* [WHAT THIS TASK INVOLVES] For each record that follows, write out an identical copy.

* [SOURCE DATA]
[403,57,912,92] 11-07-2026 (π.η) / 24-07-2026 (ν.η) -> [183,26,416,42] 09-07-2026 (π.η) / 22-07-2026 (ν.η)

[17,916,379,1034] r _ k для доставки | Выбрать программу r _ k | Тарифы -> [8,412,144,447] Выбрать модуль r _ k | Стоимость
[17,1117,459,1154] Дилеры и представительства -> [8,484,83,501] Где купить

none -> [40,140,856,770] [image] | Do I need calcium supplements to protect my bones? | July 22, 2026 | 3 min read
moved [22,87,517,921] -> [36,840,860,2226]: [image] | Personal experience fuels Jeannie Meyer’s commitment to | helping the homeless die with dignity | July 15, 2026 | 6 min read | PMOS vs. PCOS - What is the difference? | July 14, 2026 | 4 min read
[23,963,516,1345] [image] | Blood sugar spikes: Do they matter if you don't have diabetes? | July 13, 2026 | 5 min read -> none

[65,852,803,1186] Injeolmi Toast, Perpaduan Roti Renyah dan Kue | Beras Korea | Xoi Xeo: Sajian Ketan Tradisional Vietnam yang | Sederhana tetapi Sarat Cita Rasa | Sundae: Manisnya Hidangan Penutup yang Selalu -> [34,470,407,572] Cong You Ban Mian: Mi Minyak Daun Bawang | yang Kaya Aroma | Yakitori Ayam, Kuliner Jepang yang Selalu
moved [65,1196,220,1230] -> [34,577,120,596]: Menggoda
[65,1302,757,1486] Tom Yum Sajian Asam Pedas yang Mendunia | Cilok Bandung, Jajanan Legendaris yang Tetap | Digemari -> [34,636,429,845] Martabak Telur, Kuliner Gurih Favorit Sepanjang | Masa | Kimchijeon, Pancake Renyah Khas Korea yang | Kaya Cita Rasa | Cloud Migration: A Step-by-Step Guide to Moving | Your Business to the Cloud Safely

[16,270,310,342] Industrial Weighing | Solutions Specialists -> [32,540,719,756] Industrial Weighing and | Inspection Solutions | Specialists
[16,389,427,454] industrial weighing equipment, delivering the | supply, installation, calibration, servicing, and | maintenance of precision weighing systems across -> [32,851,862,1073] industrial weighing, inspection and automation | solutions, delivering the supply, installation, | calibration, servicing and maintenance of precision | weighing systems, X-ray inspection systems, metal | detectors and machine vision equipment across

* [WRITTEN REPLY]
[403,57,912,92] 11-07-2026 (π.η) / 24-07-2026 (ν.η) -> [183,26,416,42] 09-07-2026 (π.η) / 22-07-2026 (ν.η)

[17,916,379,1034] r _ k для доставки | Выбрать программу r _ k | Тарифы -> [8,412,144,447] Выбрать модуль r _ k | Стоимость
[17,1117,459,1154] Дилеры и представительства -> [8,484,83,501] Где купить

none -> [40,140,856,770] [image] | Do I need calcium supplements to protect my bones? | July 22, 2026 | 3 min read
moved [22,87,517,921] -> [36,840,860,2226]: [image] | Personal experience fuels Jeannie Meyer’s commitment to | helping the homeless die with dignity | July 15, 2026 | 6 min read | PMOS vs. PCOS - What is the difference? | July 14, 2026 | 4 min read
[23,963,516,1345] [image] | Blood sugar spikes: Do they matter if you don't have diabetes? | July 13, 2026 | 5 min read -> none

[65,852,803,1186] Injeolmi Toast, Perpaduan Roti Renyah dan Kue | Beras Korea | Xoi Xeo: Sajian Ketan Tradisional Vietnam yang | Sederhana tetapi Sarat Cita Rasa | Sundae: Manisnya Hidangan Penutup yang Selalu -> [34,470,407,572] Cong You Ban Mian: Mi Minyak Daun Bawang | yang Kaya Aroma | Yakitori Ayam, Kuliner Jepang yang Selalu
moved [65,1196,220,1230] -> [34,577,120,596]: Menggoda
[65,1302,757,1486] Tom Yum Sajian Asam Pedas yang Mendunia | Cilok Bandung, Jajanan Legendaris yang Tetap | Digemari -> [34,636,429,845] Martabak Telur, Kuliner Gurih Favorit Sepanjang | Masa | Kimchijeon, Pancake Renyah Khas Korea yang | Kaya Cita Rasa | Cloud Migration: A Step-by-Step Guide to Moving | Your Business to the Cloud Safely

[16,270,310,342] Industrial Weighing | Solutions Specialists -> [32,540,719,756] Industrial Weighing and | Inspection Solutions | Specialists
[16,389,427,454] industrial weighing equipment, delivering the | supply, installation, calibration, servicing, and | maintenance of precision weighing systems across -> [32,851,862,1073] industrial weighing, inspection and automation | solutions, delivering the supply, installation, | calibration, servicing and maintenance of precision | weighing systems, X-ray inspection systems, metal | detectors and machine vision equipment across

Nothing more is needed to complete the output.